REQUIRED WORK – In full and without alteration, copy the listing.

RECORDED INFORMATION –
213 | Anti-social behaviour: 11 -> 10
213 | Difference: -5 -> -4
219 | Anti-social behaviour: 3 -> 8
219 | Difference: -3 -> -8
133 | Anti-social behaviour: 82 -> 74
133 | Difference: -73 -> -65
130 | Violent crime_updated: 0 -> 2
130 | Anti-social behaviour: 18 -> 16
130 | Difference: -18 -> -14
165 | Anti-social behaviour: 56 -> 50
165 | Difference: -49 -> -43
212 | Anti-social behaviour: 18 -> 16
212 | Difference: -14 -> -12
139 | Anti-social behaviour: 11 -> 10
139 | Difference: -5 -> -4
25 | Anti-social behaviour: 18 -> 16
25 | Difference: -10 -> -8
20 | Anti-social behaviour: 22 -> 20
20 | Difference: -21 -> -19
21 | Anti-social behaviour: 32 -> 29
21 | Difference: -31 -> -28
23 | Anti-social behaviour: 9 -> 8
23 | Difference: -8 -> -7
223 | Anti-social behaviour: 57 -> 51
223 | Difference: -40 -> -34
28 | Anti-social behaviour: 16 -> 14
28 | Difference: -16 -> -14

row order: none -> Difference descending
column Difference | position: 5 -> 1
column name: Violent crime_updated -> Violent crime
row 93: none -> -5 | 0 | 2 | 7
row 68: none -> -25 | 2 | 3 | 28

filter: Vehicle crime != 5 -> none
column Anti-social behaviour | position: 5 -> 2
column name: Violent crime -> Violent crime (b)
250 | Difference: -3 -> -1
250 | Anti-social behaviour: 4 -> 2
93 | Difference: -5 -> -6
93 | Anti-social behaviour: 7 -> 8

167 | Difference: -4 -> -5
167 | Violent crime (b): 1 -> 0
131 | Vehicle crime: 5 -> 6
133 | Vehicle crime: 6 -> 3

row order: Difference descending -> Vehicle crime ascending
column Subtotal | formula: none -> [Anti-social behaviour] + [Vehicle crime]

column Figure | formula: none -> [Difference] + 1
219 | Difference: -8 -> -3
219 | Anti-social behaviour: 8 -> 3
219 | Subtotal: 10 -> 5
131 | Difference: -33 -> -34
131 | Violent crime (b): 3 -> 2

RESPONSE BELOW –
213 | Anti-social behaviour: 11 -> 10
213 | Difference: -5 -> -4
219 | Anti-social behaviour: 3 -> 8
219 | Difference: -3 -> -8
133 | Anti-social behaviour: 82 -> 74
133 | Difference: -73 -> -65
130 | Violent crime_updated: 0 -> 2
130 | Anti-social behaviour: 18 -> 16
130 | Difference: -18 -> -14
165 | Anti-social behaviour: 56 -> 50
165 | Difference: -49 -> -43
212 | Anti-social behaviour: 18 -> 16
212 | Difference: -14 -> -12
139 | Anti-social behaviour: 11 -> 10
139 | Difference: -5 -> -4
25 | Anti-social behaviour: 18 -> 16
25 | Difference: -10 -> -8
20 | Anti-social behaviour: 22 -> 20
20 | Difference: -21 -> -19
21 | Anti-social behaviour: 32 -> 29
21 | Difference: -31 -> -28
23 | Anti-social behaviour: 9 -> 8
23 | Difference: -8 -> -7
223 | Anti-social behaviour: 57 -> 51
223 | Difference: -40 -> -34
28 | Anti-social behaviour: 16 -> 14
28 | Difference: -16 -> -14

row order: none -> Difference descending
column Difference | position: 5 -> 1
column name: Violent crime_updated -> Violent crime
row 93: none -> -5 | 0 | 2 | 7
row 68: none -> -25 | 2 | 3 | 28

filter: Vehicle crime != 5 -> none
column Anti-social behaviour | position: 5 -> 2
column name: Violent crime -> Violent crime (b)
250 | Difference: -3 -> -1
250 | Anti-social behaviour: 4 -> 2
93 | Difference: -5 -> -6
93 | Anti-social behaviour: 7 -> 8

167 | Difference: -4 -> -5
167 | Violent crime (b): 1 -> 0
131 | Vehicle crime: 5 -> 6
133 | Vehicle crime: 6 -> 3

row order: Difference descending -> Vehicle crime ascending
column Subtotal | formula: none -> [Anti-social behaviour] + [Vehicle crime]

column Figure | formula: none -> [Difference] + 1
219 | Difference: -8 -> -3
219 | Anti-social behaviour: 8 -> 3
219 | Subtotal: 10 -> 5
131 | Difference: -33 -> -34
131 | Violent crime (b): 3 -> 2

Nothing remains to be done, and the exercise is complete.